• Welcome to BirdForum, the internet's largest birding community with thousands of members from all over the world. The forums are dedicated to wild birds, birding, binoculars and equipment and all that goes with it.

    Please register for an account to take part in the discussions in the forum, post your pictures in the gallery and more.
ZEISS DTI thermal imaging cameras.
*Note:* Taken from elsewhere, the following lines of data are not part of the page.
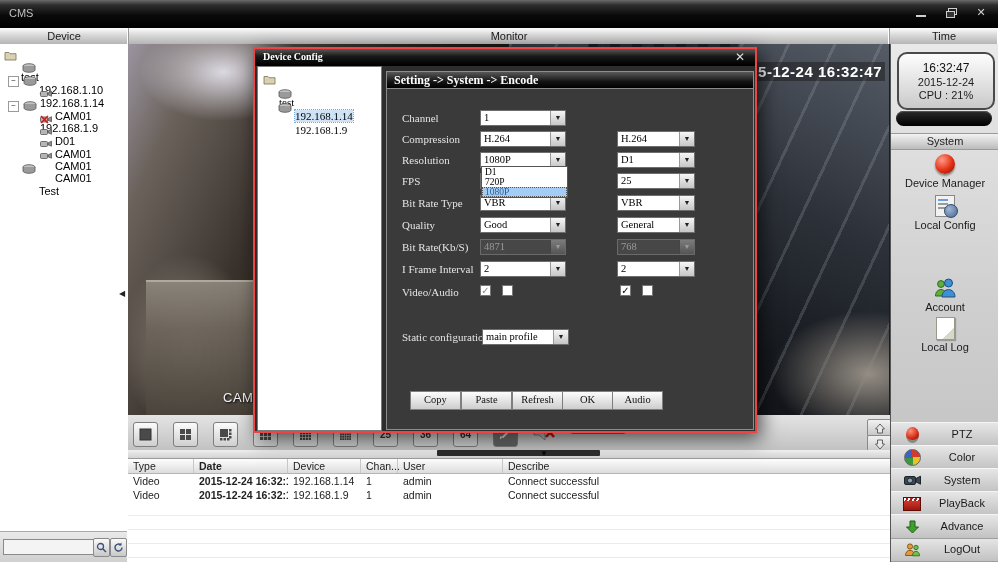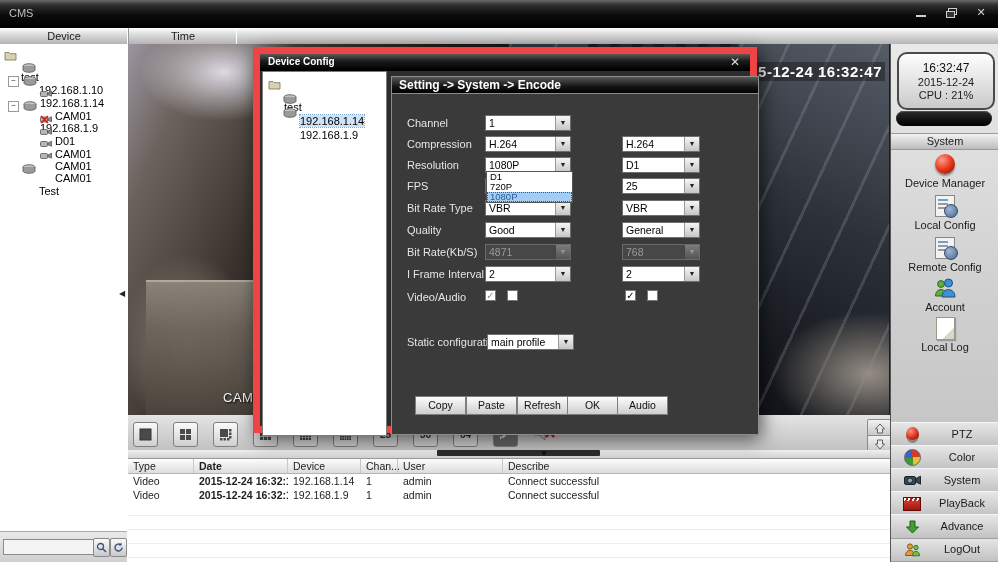--- a/index.html
+++ b/index.html
@@ -182,6 +182,9 @@
     <div class="mcell c1">
         <span>Device</span>
       </div>
+    <div class="mcell c2">
+        <span>Monitor</span>
+      </div>
     <div class="mcell c3">
         <span>Time</span>
       </div>

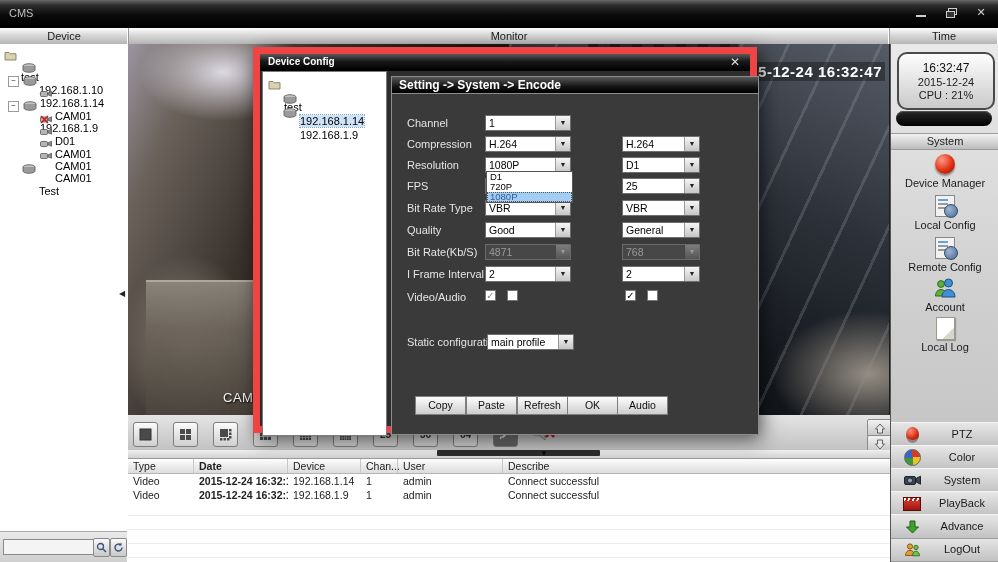--- a/index.html
+++ b/index.html
@@ -123,7 +123,7 @@
     background:repeating-linear-gradient(115deg,#fff 0 2px,#b02018 2px 4px);}
   
   .dialog{left:253px;top:47px;width:504px;height:386px;background:#2d2d2d;
-    border:7px solid #ef4444;box-shadow:4px 6px 18px rgba(0,0,0,.65);box-sizing:border-box;z-index:50;}
+    border:2px solid #ef4444;box-shadow:4px 6px 18px rgba(0,0,0,.65);box-sizing:border-box;z-index:50;font-family:Liberation Serif, serif;}
   .dtitle{position:absolute;left:0;top:0;width:100%;height:16px;
     background:linear-gradient(180deg,#5a5a5a,#1a1a1a 45%,#000);border-bottom:1px solid #000;}
   .dtitle .txt{position:absolute;left:8px;top:2px;color:#fff;font-size:10px;font-weight:bold;}

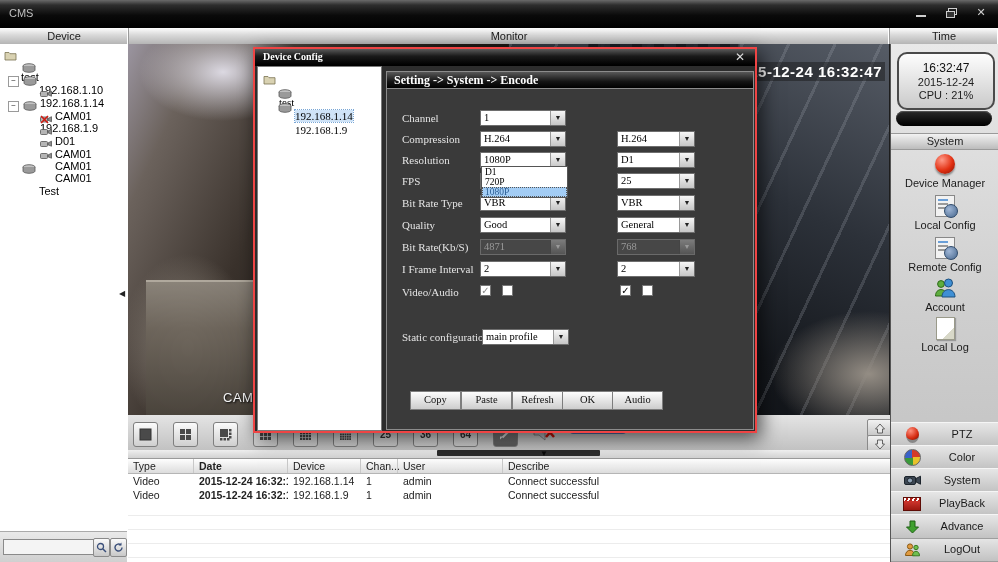--- a/index.html
+++ b/index.html
@@ -487,12 +487,6 @@
         </span>
       <span class="lbl">Device Manager</span>
     </div>
-    <div class="tool" style="top:192px;">
-      <span class="ticon24">
-          <span class="pagegear"></span>
-        </span>
-      <span class="lbl">Remote Config</span>
-    </div>
     <div class="tool" style="top:232px;">
       <span class="ticon24">
         <svg width="24" height="22" viewBox="0 0 24 22">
For more discoveries at night, and during the day.

Hen Harrier - BirdForum Opus

Male
Photo © by Kingshot975
Dordogne, France, June 2016
Circus cyaneus

Identification

Male in flight
Photo © by RJSBRITS
Netherlands

A medium-sized raptor, 42–50 cm (16½-19½ in) long and 97-118 cm wing span; males smaller (300-400 g), females larger (410-700 g)
Male

  • Grey head and upper parts
  • Six black outer primaries
  • White rump
  • Back, wing (except for outer primaries) and tail plain pale silvery grey, with narrow darker trailing edge on wings

Female

  • Quite a bit larger than the male
  • Brown upperparts
  • Brownish-white underparts
  • Very noticeable white rump

Juvenile

  • Similar to adult female

Flight

Female
Note the five 'fingered' primaries visible on the far wing
Photo © by alibenn
Lashi Lake, Yunnan, China, December 2005
  • Shows five obvious 'fingered' (emarginated) primaries unless in moult.

Similar species

The North American Northern Harrier, a rare vagrant in western Europe, has upperparts mottled dark grey and flanks and breast rufous-spotted in males, darker upperparts in females, and more orange underparts in juveniles than Hen Harrier.
Also see Montagu's Harrier and Pallid Harrier which both show four 'fingered' primaries in flight; Montagu's also has dark secondary bar, and Pallid only 3-4 black primaries in male. Also see other harriers depending on where the observation is done; in Europe, Western Marsh Harrier is heavier with broader wings.

Distribution

Juvenile
Photo © by john-henry
Southern Spain, November 2007

Widespread in Europe and Asia.
Breeds widely between around 35°N and 65°N latitudes across the entire width of the landmass. In Europe the main breeding range is from central Sweden, Finland and the Baltic States, south to the Black Sea and east to the Urals. However, also breeds patchily in Ireland and northern Britain (nearly extinct due to illegal persecution), in north and central France and northern Spain, with smaller populations in the Netherlands, Denmark and central Norway, Germany, Poland and the Czech Republic. Recently bred for the first time for many years in Italy.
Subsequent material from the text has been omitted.